On the flip side, I’d imagine he’s dealt with most of that (except driving for MJ, obviously) all his life. You’d think he’d have built up a mental wall and learned to block that crap out.

Dale EarnHog

He has likely dealt with a bit of it but seeing how many hate comments he gets on a post about his wedding, his dog, or a simple sponsorship promotion is disgusting. I’d be more emotional/wore down after that too.

Last edited 1 month ago by Dale EarnHog
DoninAjax

“Guys like that, they don’t wake up one day and just forget how to drive.”

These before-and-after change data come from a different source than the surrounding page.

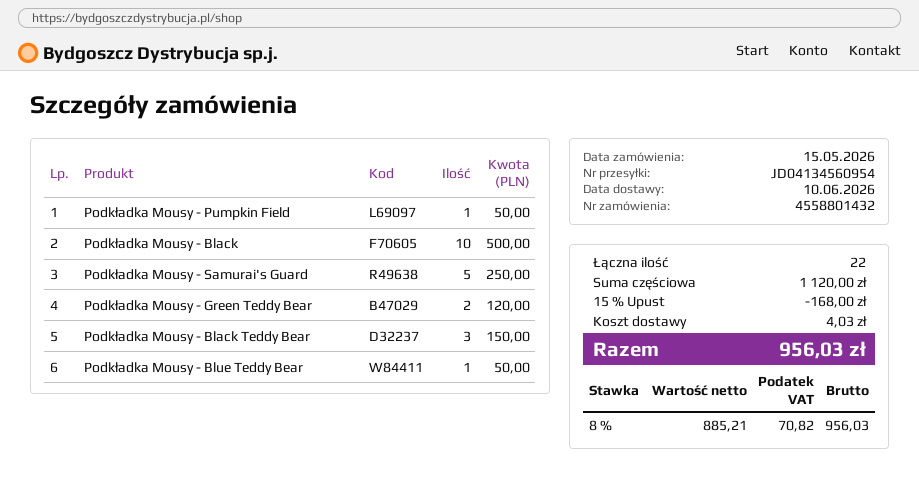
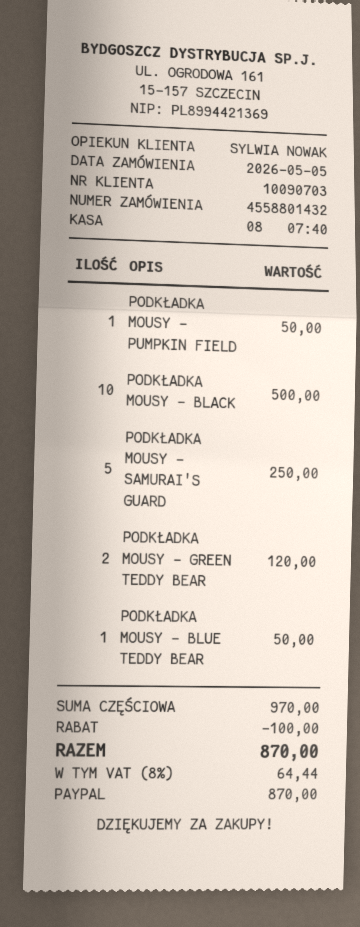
order date: 2026-05-15 -> 2026-05-05
Podkładka Mousy - Black Teddy Bear: 3 for 150.00 -> none
subtotal: 1120.00 -> 970.00
discount: 168.00 -> 100.00
shipping: 4.03 -> none
tax: 8% = 70.82 -> 8% = 64.44
total: 956.03 -> 870.00

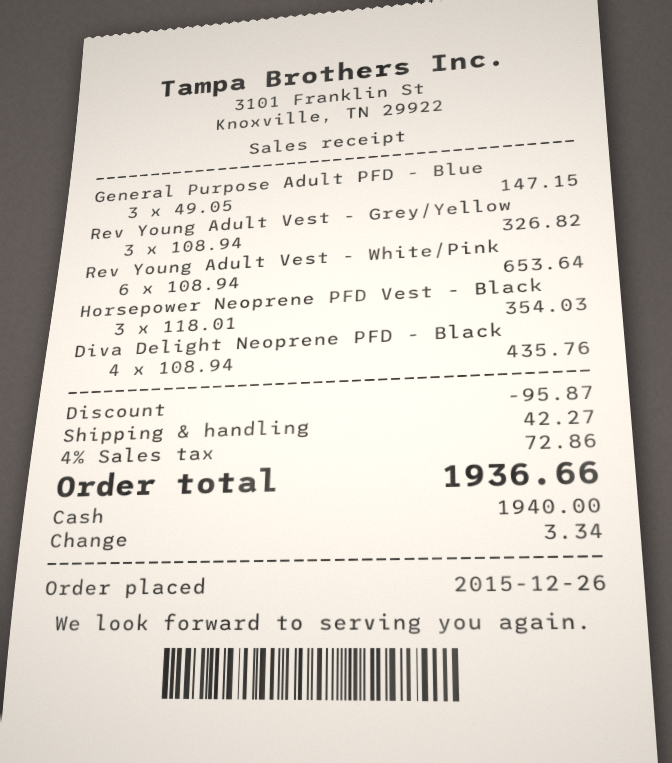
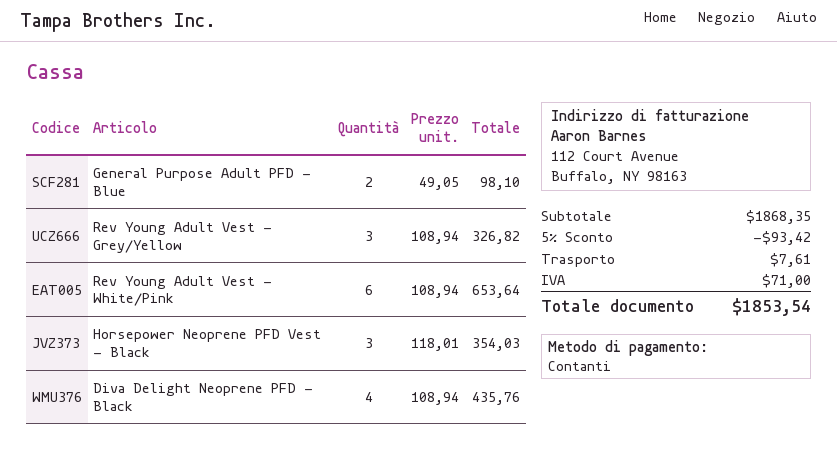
General Purpose Adult PFD - Blue: 3 x 49.05 = 147.15 -> 2 x 49.05 = 98.10
discount: 95.87 -> 93.42
shipping: 42.27 -> 7.61
tax: 72.86 -> 71.00
total: 1936.66 -> 1853.54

Sometimes,, “Guys like that, they don’t wake up and just know how to race.”

Echo

lol and why does everyone think driving for MJ means you better be good or your gone. Look at his NBA team, he cares about the money, not a winning team. Look deeper and you will see that when he gets a player who developes into deserving more money, MJ trades them. Denny wants to win, MJ is still a gambler.

johndawgchapman

Just how sure are you that Gibbs isn’t going fulltime Cup racing next year?

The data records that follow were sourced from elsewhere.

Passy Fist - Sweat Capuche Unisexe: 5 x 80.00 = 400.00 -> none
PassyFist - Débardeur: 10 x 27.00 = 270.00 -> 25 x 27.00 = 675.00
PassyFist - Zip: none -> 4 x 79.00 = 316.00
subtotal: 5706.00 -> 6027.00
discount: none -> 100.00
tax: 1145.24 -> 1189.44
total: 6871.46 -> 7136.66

With the KB thing still unsettled, I see it as real possibility.

DoninAjax

Nobody complained about Michigan and Pocono until the new car and drivers arrived. Or anywhere else. How much does economics fit in?

Dale EarnHog

Not sure where you were, but a TON of fans complained about Michigan and Pocono’s racing over the recent years, especially with the awful 550 hp package. And the Next Gen car put on 2 of the best shows those tracks have seen in a long time.

DoninAjax

I said, “until the new car and drivers arrived.” You made my point!

Andrew Reed

Let me start by saying that I am a Bubba fan, and hope he has a lot of success. But his post-race interview was just bad. If you were the McDonalds executive that signed off on sponsoring a Nascar team, does that interview do anything to suggest that you spent McDonalds money wisely? He had his head down for most of the interview, so you couldn’t see any of the sponsorship logos. He barely mentioned McDonalds. And he whole energy and vibe did nothing to portray McDonalds positively.

Dale EarnHog

I get that you have to mention sponsors. But these guys are drivers first and promoters 2nd. I don’t care about Mcdonalds after I just finished 2nd, I’m either celebrating a good run or getting to work in my head on how to get better.

Steve C

You better care about McDonald’s after a race regardless, they are paying huge bills for him to race. This sport takes BIG money to just make the field. But he’s got nothing to worry about, even with his own admission of emotional/ mental instabilities.

Echo

Your right, bubba has nothing to worry about no matter how bad he does.

Jeremy

I respectfully disagree. It used to be that way, but considering that now the person who has the sponsorship gets the car, unless you’re the next coming of Richard Petty, Dale Sr, Jeff Gordon, or Jimmy Johnson, you best be a promoter first or the only team you’ll be driving for is Uber.

Echo

Yep, look at Aric Almirola and Smithfield. Someone there loves him.

DoninAjax

A driver has to be able to go to a meeting with a potential sponsor and “sell” that he is a better fit than another driver. Back in the day a driver had to show his talent to get an offer from an owner like Jr. Johnson, the Wood Brothers, Richard Childress, Bud Moore and others with cars capable of winning.

pb

VIR is a nice place to spend an afternoon in Southern Virginia. It is, though, in no way, shape, or form up to dealing with a Cup race. It has neither the infrastructure nor a wide enough racing surface to produce anything other than about 80 parade laps. There’s a very good reason why IMSA’s full cadre does not run there.

Echo

I say Gibbs goes to Cup for sure. Busch lucked into a win this year but look at his last 3 years. So why pay Busch a ton of money when you have young Gibbs who has a really good chance of winning in his first year. And you can get sponsors for young Gibbs in his first year easily because the cameras and TV talk will be about him. Kyle is in a tough spot here.